Still, he doesn't find it difficult to maintain a balance between his love of UC and his love of Huggins.
"It's not hard for me," Blount said. "My head is with Huggs, but my heart is with UC. I owe everything to UC, but I came because of Huggs."
In fact, Blount says, he was lucky to escape his hometown of Monrovia, Calif., near Los Angeles. He and his siblings were raised by their great grandmother -- Blount's mother sporadically remained in his life then, and he still keeps in contact with her today -- but he had to live in a part of the city in which gang activity could swallow you alive and leave you for dead.
"I was involved with it," said Blount, whose neighborhood was affiliated with the Crips. "But I was blessed, that's all I can say. When it was time to make a decision to do something, sometimes I got out of it by the hair of my chin. Sometimes I was able to avoid a lot of it. I've been shot at. I did some of the stuff everybody else did. It just hit me. When I had the opportunity to go to school, there was no looking back for me."
Blount did that by playing at Santa Ana College and UC before the Bulls drafted him in the first round of the 1993 NBA Draft.
Now, Blount wants to give back by imparting his knowledge on college players who need his help. He realized how much he enjoyed that process in 2005-06. Even if he wasn't quite sure that he wanted to take the job.
"At first, I didn't want to do it," Blount said. "You know, I'm a Huggs guy and I was upset like everybody else. But he told me, `Corie, I want you to do this for me. I want you to do it for my kids and my guys who are still there. I know you can still help them.' And he said if you want to get into coaching, this will let you know if you want do it."
So, Blount sat down with Kennedy, the interim coach that season, and Kennedy told him how much he could fit in and how much the players on the squad would respect him. Blount remembers attending the Memphis game -- a contest the Bearcats lost 91-81 -- and ultimately decided to take over the coaching spot vacated by Keith LeGree.
"After the game, I said that I didn't see a bad team," Blount said. "I just saw a team that wasn't together yet. I talked to A.K. The next day, I saw all the old players and said I wanted them to come talk to these kids. I called Anthony Buford, Terry Nelson, Tarrance Gibson, and we told them what it meant to be a Bearcat. It hit hard with them. I guess, coming from us, it made a difference."
Now, Blount is back to where he was 15 years ago. Except he's older, has five kids and has banked a little more money. But he's also about to receive his college degree. He'll be the first in his family to earn that distinction.

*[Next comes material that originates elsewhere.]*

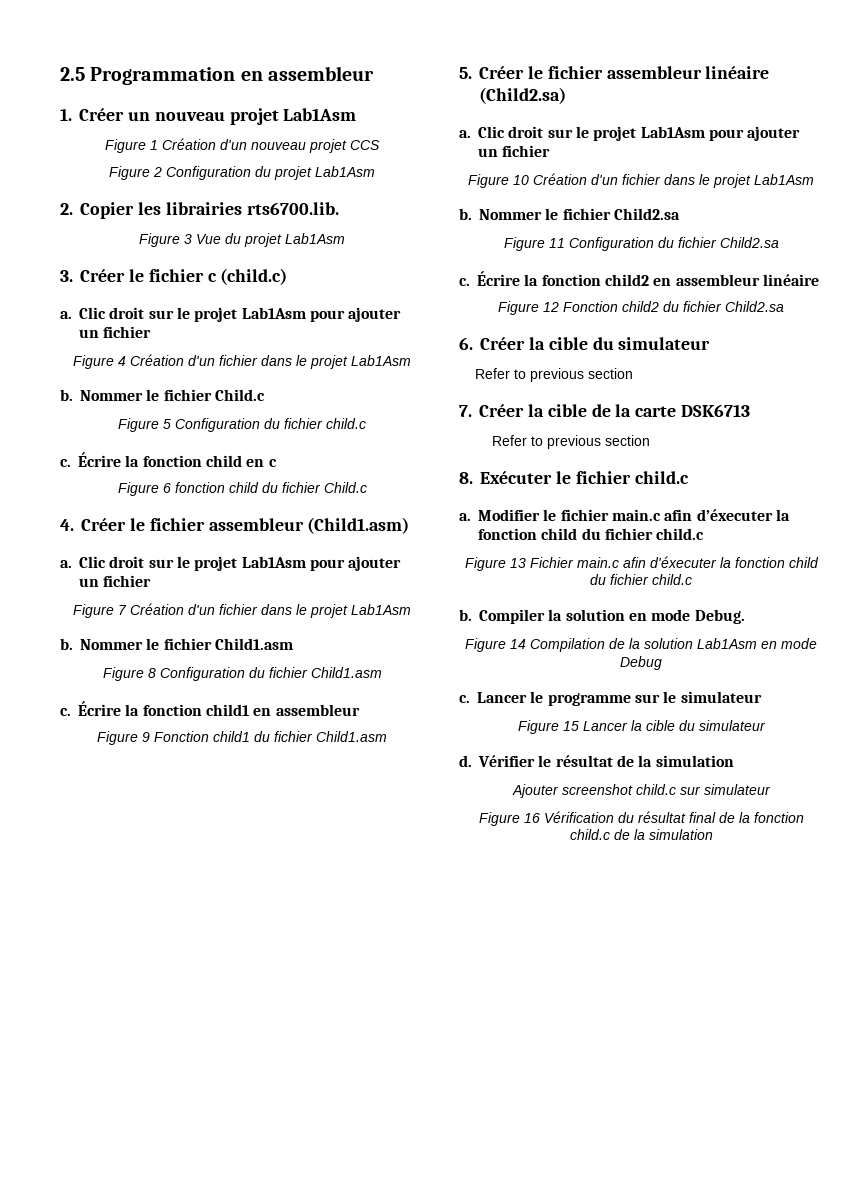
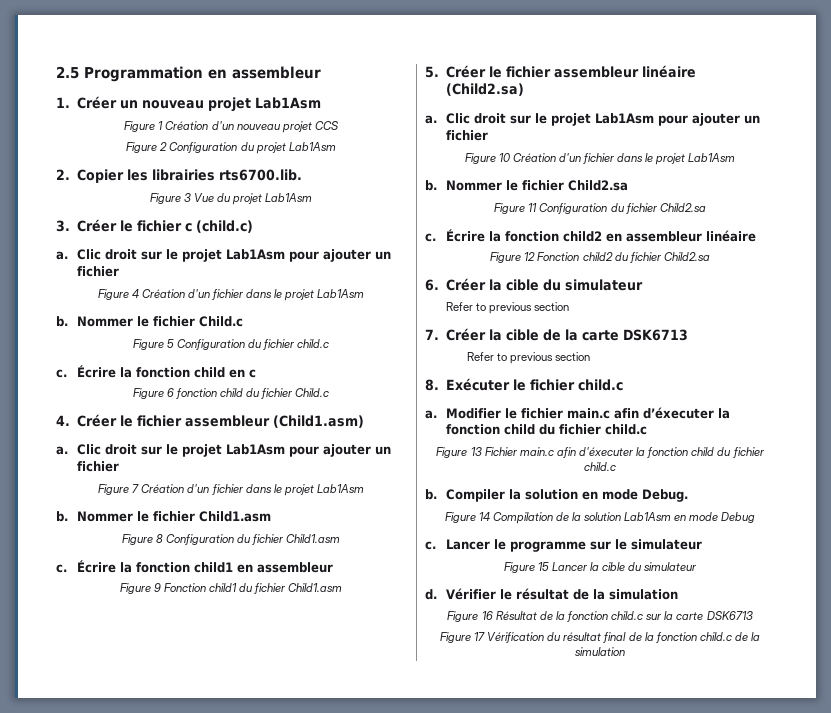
- Ajouter screenshot child.c sur simulateur
- Figure 16 Vérification du résultat final de la fonction child.c de la simulation
+ Figure 16 Résultat de la fonction child.c sur la carte DSK6713
+ Figure 17 Vérification du résultat final de la fonction child.c de la simulation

"It speaks a lot about Corie's character and what he's all about as a person," said Cronin, who counts Blount as a close friend. "Just to put a backpack on and walk around campus as a retired 11-year NBA player and set an example -- not only for his own children but for our players, who he has spoken to about academics. Quite frankly, he's conveyed to them that he wishes he would have finished when he was at Cincinnati the first time. It speaks a lot to the depth of his character. He's just a great role model."